Court Opinion

ID: 4374803
Source: CourtListenerOpinion
Date Created: 2019-03-07 16:03:02.119615+00
Date Added: 2024-06-11T14:25:30.941062
License: Public Domain

FIRST DISTRICT COURT OF APPEAL
                STATE OF FLORIDA
                 _____________________________

                         No. 1D18-1843
                 _____________________________

JUAN L. JENKINS,

    Appellant,

    v.

STATE OF FLORIDA,

    Appellee.
                 _____________________________

On appeal from the Circuit Court for Alachua County.
Mark W. Moseley, Judge.

                          March 7, 2019

PER CURIAM.

     In 2007, Juan Jenkins pleaded no contest to aggravated
battery and possession of a firearm by a convicted felon. Pursuant
to a plea agreement, the court sentenced Jenkins to two concurrent
probation terms. After Jenkins violated probation, the court
sentenced him to two consecutive fifteen-year prison terms—a
total of thirty years. This court affirmed that sentence without a
written opinion. See Jenkins v. State, 995 So. 2d 957 (Fla. 1st DCA
2008) (table).

    Jenkins then filed a rule 3.800(a) motion, contending his
sentence was illegal. The trial court denied the motion, and
Jenkins now appeals. Jenkins first argues that his thirty-year
sentence violates his original plea agreement. But “when a
defendant pleads guilty pursuant to a plea bargain and the court
places him on probation, if he violates his probation the court can
sentence him to a term in excess of the provisions of the original
bargain.” State v. Segarra, 388 So. 2d 1017, 1018 (Fla. 1980).
Jenkins also argues that because his probationary terms were
concurrent, his sentences after he violated probation must likewise
be concurrent. We reject this argument as well. “The fact that the
original terms of probation were ordered to run concurrently does
not mandate that the sentences imposed after violation of
probation also run concurrently.” Troncoso v.

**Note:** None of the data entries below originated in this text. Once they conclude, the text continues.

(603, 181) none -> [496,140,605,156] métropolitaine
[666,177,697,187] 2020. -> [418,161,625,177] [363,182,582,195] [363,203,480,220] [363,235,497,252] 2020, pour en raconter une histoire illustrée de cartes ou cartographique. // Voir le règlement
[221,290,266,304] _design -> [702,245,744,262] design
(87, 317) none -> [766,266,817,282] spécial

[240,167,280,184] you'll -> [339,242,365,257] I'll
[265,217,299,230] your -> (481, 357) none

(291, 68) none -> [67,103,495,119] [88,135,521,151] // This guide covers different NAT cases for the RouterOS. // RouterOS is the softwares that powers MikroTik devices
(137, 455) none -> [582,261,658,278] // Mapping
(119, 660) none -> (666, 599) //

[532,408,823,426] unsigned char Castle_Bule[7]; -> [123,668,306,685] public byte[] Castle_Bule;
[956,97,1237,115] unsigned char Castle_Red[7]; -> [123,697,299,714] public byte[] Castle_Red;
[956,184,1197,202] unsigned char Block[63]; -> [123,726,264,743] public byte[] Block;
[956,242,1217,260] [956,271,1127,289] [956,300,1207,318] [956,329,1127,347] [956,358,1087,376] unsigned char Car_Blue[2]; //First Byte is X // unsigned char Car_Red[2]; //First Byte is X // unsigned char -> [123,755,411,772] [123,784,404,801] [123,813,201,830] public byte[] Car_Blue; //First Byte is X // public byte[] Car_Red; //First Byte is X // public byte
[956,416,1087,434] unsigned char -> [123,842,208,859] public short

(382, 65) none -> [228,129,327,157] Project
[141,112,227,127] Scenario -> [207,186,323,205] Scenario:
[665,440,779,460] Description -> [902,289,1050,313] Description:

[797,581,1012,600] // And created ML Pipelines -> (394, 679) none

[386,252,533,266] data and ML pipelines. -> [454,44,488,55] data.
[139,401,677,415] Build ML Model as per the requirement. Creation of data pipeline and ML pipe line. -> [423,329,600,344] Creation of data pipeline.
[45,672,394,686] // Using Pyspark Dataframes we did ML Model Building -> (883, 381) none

State, 825 So. 2d 494,
497 (Fla. 3d DCA 2002); accord Ellis v. State, 406 So. 2d 76, 78
(Fla. 2d DCA 1981). Finally, we reject Jenkins’s argument that his
consecutive sentences violate double jeopardy. See § 921.16, Fla.
Stat. (2005); State v. Cantrell, 417 So. 2d 260, 260 (Fla. 1982).

    AFFIRMED.

LEWIS, WINSOR, and M.K. THOMAS, JJ., concur.

                 _____________________________

    Not final until disposition of any timely and
    authorized motion under Fla. R. App. P. 9.330 or
    9.331.
               _____________________________

Juan L. Jenkins, pro se, Appellant.

Ashley B. Moody, Attorney General, Tallahassee, for Appellee.